- _WHAT THE EXERCISE ASKS_
Beginning with the line where "population of the City of Lowell." appears, restate the lines word for word through the last one in the listing.

- _INFORMATION GIVEN_
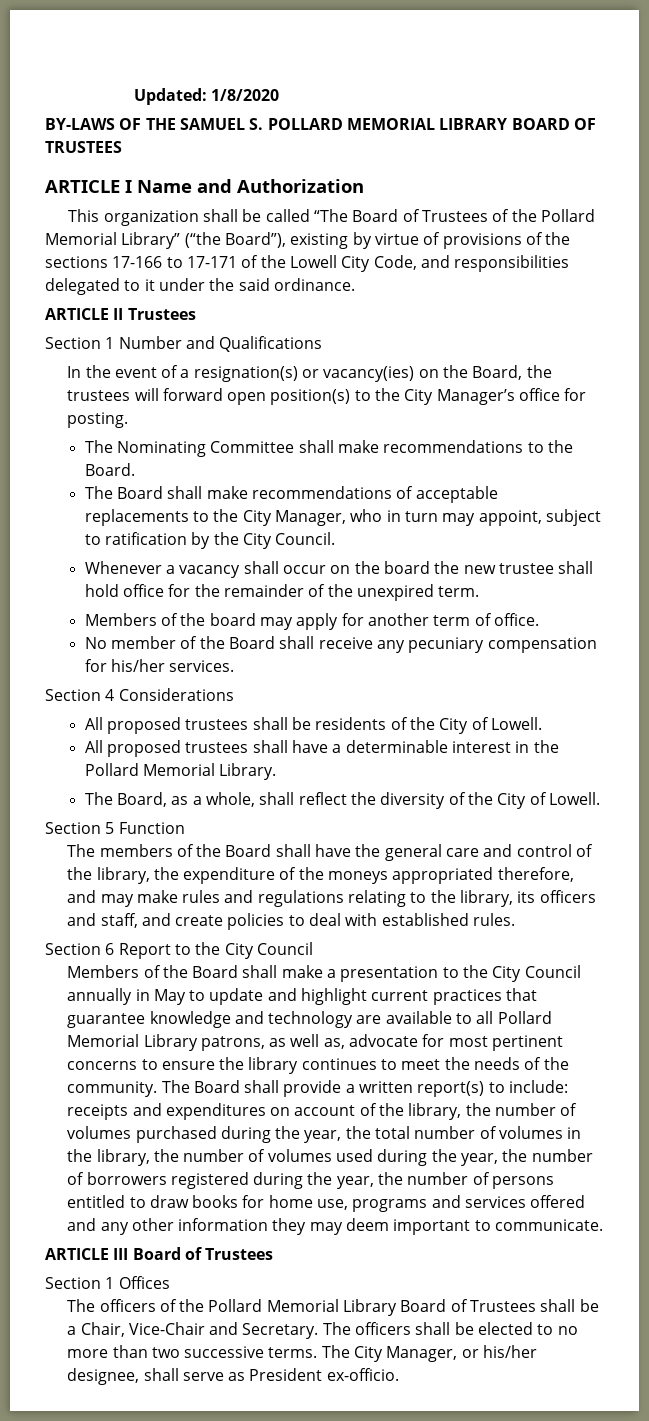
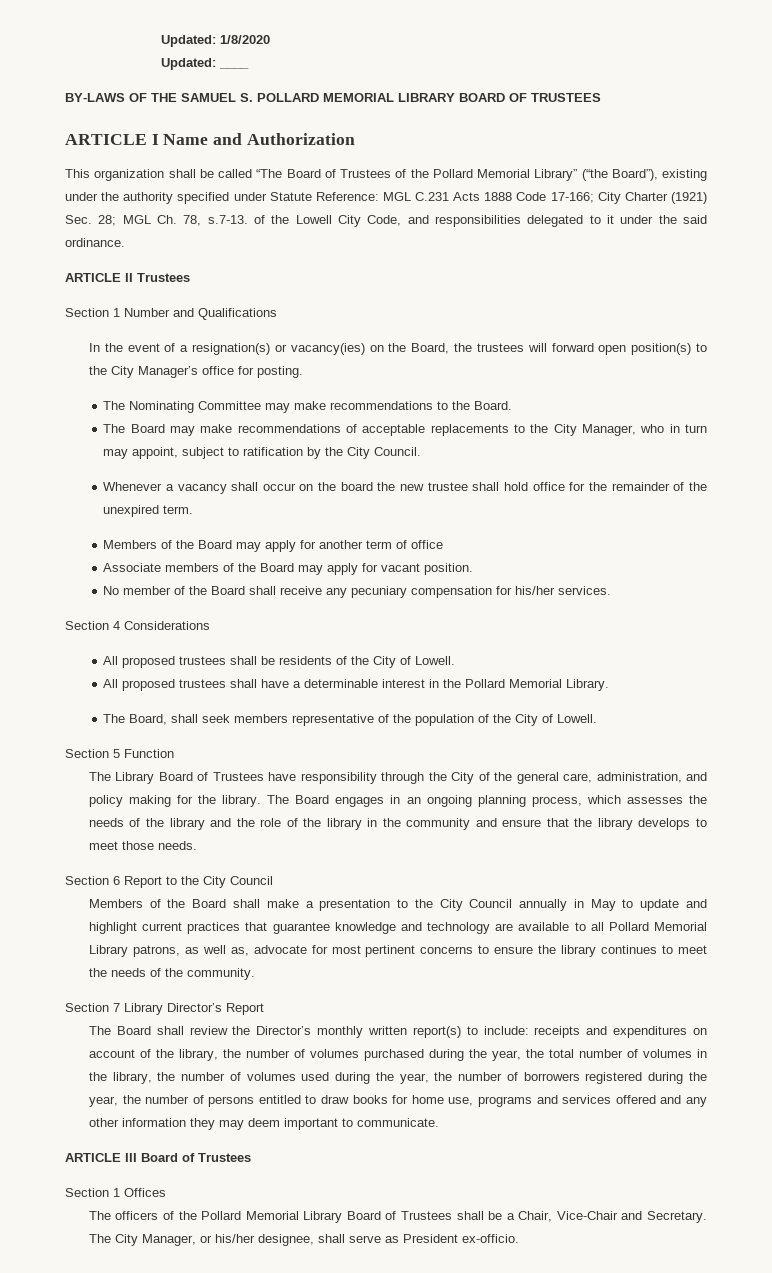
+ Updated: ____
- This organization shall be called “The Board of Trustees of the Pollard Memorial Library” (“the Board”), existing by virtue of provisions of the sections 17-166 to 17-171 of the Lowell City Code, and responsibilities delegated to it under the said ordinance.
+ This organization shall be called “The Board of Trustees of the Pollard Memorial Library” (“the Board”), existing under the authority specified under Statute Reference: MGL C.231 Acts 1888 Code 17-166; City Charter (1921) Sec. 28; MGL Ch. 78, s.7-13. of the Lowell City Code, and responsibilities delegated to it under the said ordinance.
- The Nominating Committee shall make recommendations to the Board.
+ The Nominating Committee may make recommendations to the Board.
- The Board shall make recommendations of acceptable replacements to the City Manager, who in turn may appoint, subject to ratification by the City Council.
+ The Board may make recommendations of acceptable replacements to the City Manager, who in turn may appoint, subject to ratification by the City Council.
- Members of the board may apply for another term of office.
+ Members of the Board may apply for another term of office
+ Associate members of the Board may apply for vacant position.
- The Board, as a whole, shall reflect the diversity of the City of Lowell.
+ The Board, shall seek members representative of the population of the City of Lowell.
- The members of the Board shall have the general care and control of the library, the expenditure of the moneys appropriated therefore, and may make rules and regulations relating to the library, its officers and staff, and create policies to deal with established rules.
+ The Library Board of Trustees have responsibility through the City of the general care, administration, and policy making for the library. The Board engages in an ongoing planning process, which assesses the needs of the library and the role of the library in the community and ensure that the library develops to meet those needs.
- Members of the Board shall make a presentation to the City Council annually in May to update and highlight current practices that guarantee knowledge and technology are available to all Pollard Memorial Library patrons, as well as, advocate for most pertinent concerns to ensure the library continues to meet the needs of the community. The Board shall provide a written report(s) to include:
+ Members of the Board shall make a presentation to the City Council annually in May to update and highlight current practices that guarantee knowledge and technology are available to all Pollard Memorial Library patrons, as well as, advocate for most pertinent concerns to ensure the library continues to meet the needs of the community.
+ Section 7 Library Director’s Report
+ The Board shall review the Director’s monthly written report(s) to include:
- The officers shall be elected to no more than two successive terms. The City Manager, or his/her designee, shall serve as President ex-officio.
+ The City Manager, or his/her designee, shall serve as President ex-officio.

- _RESULT FOR THIS EXERCISE_
+ The Board, shall seek members representative of the population of the City of Lowell.
- The members of the Board shall have the general care and control of the library, the expenditure of the moneys appropriated therefore, and may make rules and regulations relating to the library, its officers and staff, and create policies to deal with established rules.
+ The Library Board of Trustees have responsibility through the City of the general care, administration, and policy making for the library. The Board engages in an ongoing planning process, which assesses the needs of the library and the role of the library in the community and ensure that the library develops to meet those needs.
- Members of the Board shall make a presentation to the City Council annually in May to update and highlight current practices that guarantee knowledge and technology are available to all Pollard Memorial Library patrons, as well as, advocate for most pertinent concerns to ensure the library continues to meet the needs of the community. The Board shall provide a written report(s) to include:
+ Members of the Board shall make a presentation to the City Council annually in May to update and highlight current practices that guarantee knowledge and technology are available to all Pollard Memorial Library patrons, as well as, advocate for most pertinent concerns to ensure the library continues to meet the needs of the community.
+ Section 7 Library Director’s Report
+ The Board shall review the Director’s monthly written report(s) to include:
- The officers shall be elected to no more than two successive terms. The City Manager, or his/her designee, shall serve as President ex-officio.
+ The City Manager, or his/her designee, shall serve as President ex-officio.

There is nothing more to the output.